Digital Signatures in Cryptography

Digital Signatures In Cryptography: All You Need To Know

In today’s post-COVID world, where digital transactions are the new normal, how do we know that a message or document hasn’t been tampered with? How can we be sure that the person sending it is who they claim to be? Digital signatures in cryptography offer a solution, providing the much-needed layer of security in our increasingly digital lives.

Imagine signing a contract or confirming a payment online. Like a handwritten signature, a digital signature authenticates the sender and ensures the content remains unchanged. But unlike traditional signatures, digital ones rely on clever cryptographic methods to keep things secure.

In this blog, we’ll take a closer look at how digital signatures work, their key role in cryptography, and why they’ve become essential for anyone engaged in digital communication today.

What Is A Digital Signature?

A digital signature is essentially an electronic counterpart to the traditional handwritten signature. But while a handwritten signature offers a basic level of identification, a digital signature goes much further. It doesn’t just authenticate the identity of the sender—it also ensures the integrity of the message or document being sent.

In cryptographic terms, a digital signature is a mathematical scheme that uses a pair of keys: a private key and a public key. The private key is used by the sender to create the signature, while the public key is used by the recipient to verify its authenticity.

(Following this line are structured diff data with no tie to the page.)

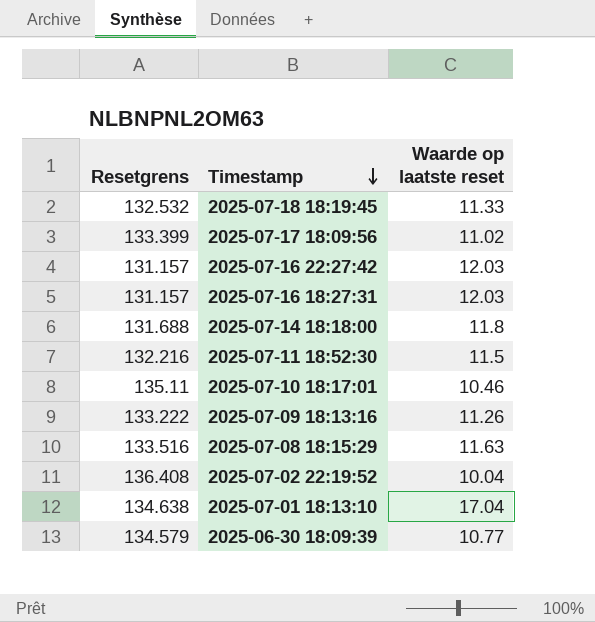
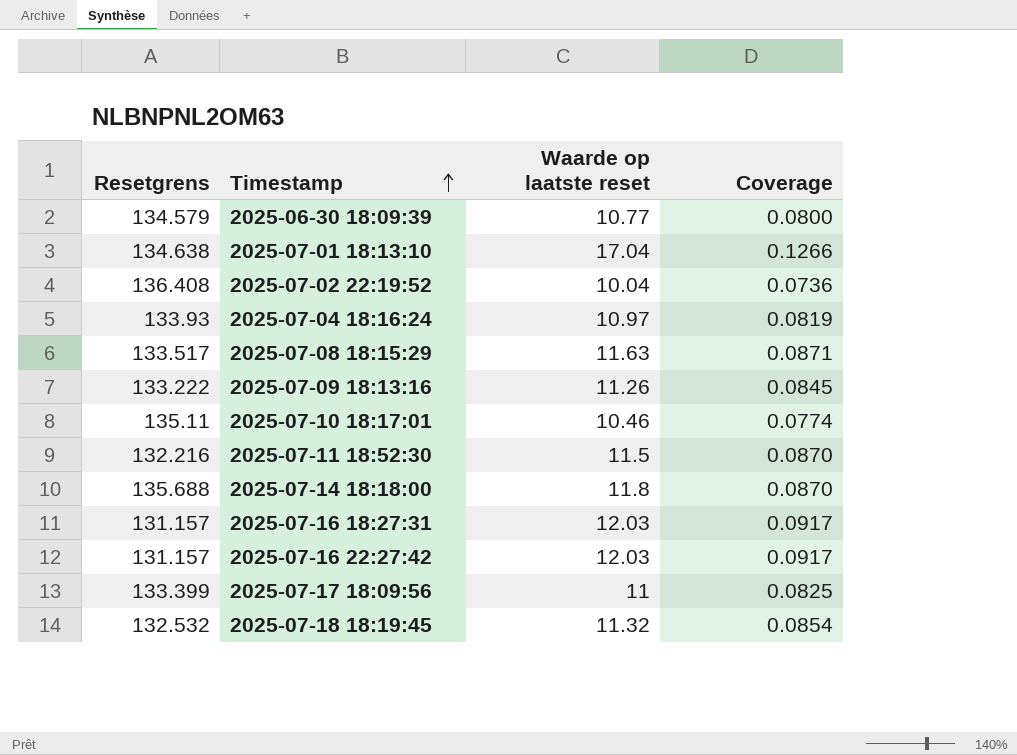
row order: Timestamp descending -> Timestamp ascending
column Coverage | formula: none -> [Waarde op laatste reset] / [Resetgrens]
row 2025-07-04 18:16:24: none -> 133.93 | 10.97 | 0.0819
2025-07-08 18:15:29 | Resetgrens: 133.516 -> 133.517
2025-07-14 18:18:00 | Resetgrens: 131.688 -> 135.688
2025-07-17 18:09:56 | Waarde op laatste reset: 11.02 -> 11
2025-07-18 18:19:45 | Waarde op laatste reset: 11.33 -> 11.32

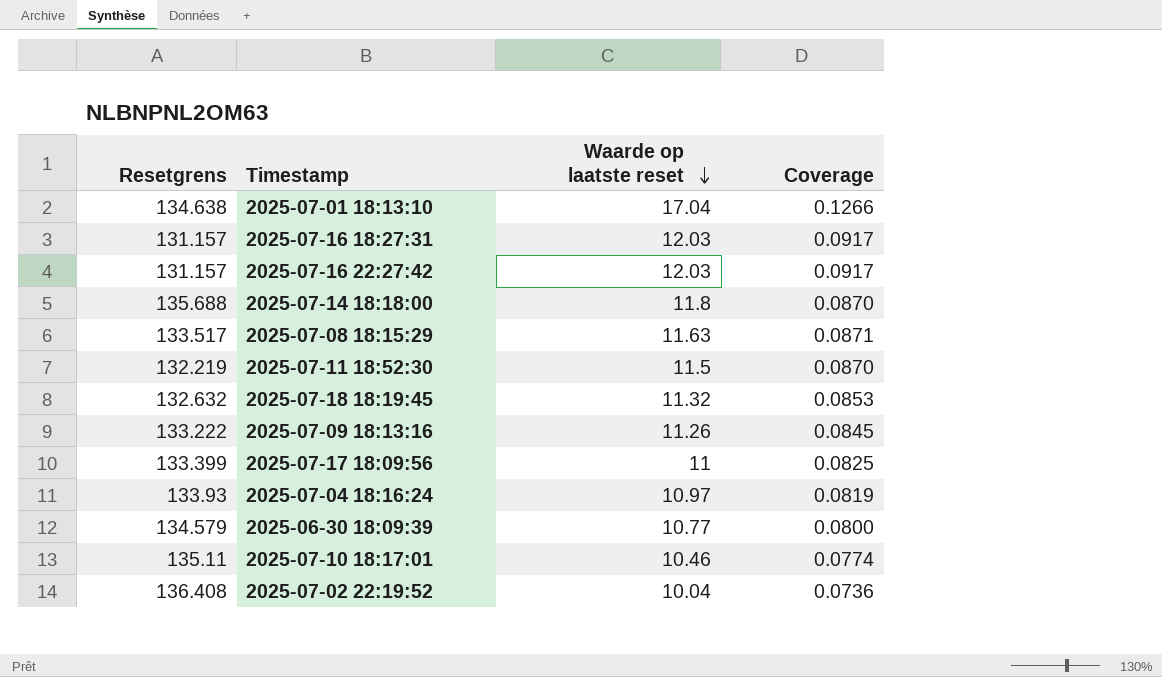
row order: Timestamp ascending -> Waarde op laatste reset descending
2025-07-11 18:52:30 | Resetgrens: 132.216 -> 132.219
2025-07-18 18:19:45 | Resetgrens: 132.532 -> 132.632
2025-07-18 18:19:45 | Coverage: 0.0854 -> 0.0853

When someone signs a digital document, a cryptographic algorithm is used to create a unique hash of the message. This hash is then encrypted using the sender’s private key. The resulting encrypted hash is the digital signature. When the recipient gets the document, they can use the sender’s public key to decrypt the hash and compare it to a newly generated hash of the received message. If the two match, it proves that the message has not been tampered with and that it was indeed sent by the person claiming to have sent it.

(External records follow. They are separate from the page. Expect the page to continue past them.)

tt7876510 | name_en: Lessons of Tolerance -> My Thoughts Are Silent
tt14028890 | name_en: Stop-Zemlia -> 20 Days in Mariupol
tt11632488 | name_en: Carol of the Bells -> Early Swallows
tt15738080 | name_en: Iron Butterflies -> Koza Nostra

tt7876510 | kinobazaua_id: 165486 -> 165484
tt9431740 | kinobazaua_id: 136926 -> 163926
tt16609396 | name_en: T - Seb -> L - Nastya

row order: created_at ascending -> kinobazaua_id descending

This process offers several crucial benefits that traditional methods of authentication simply cannot provide. It ensures the authenticity of the sender, verifies the integrity of the message, and provides non-repudiation, meaning that the sender cannot deny having signed the message.

How Do Digital Signatures In Cryptography Work?

To understand the mechanics of digital signatures in Cryptography, it’s important to look at the cryptographic process behind them. At their core, digital signatures rely on public-key cryptography (also known as asymmetric cryptography). Here’s a simple breakdown of how the process unfolds:

Step 1: Creating the Signature

The sender begins by taking the original message or document and generating a hash (a fixed-length string of characters) of that content. The hash is created using a hash function, which turns the original data into a unique string of characters. This step ensures that even the smallest change to the message will result in a completely different hash.

Next, the sender encrypts this hash using their private key. The encryption of the hash with the private key results in the digital signature. This signature is then attached to the message or document being sent.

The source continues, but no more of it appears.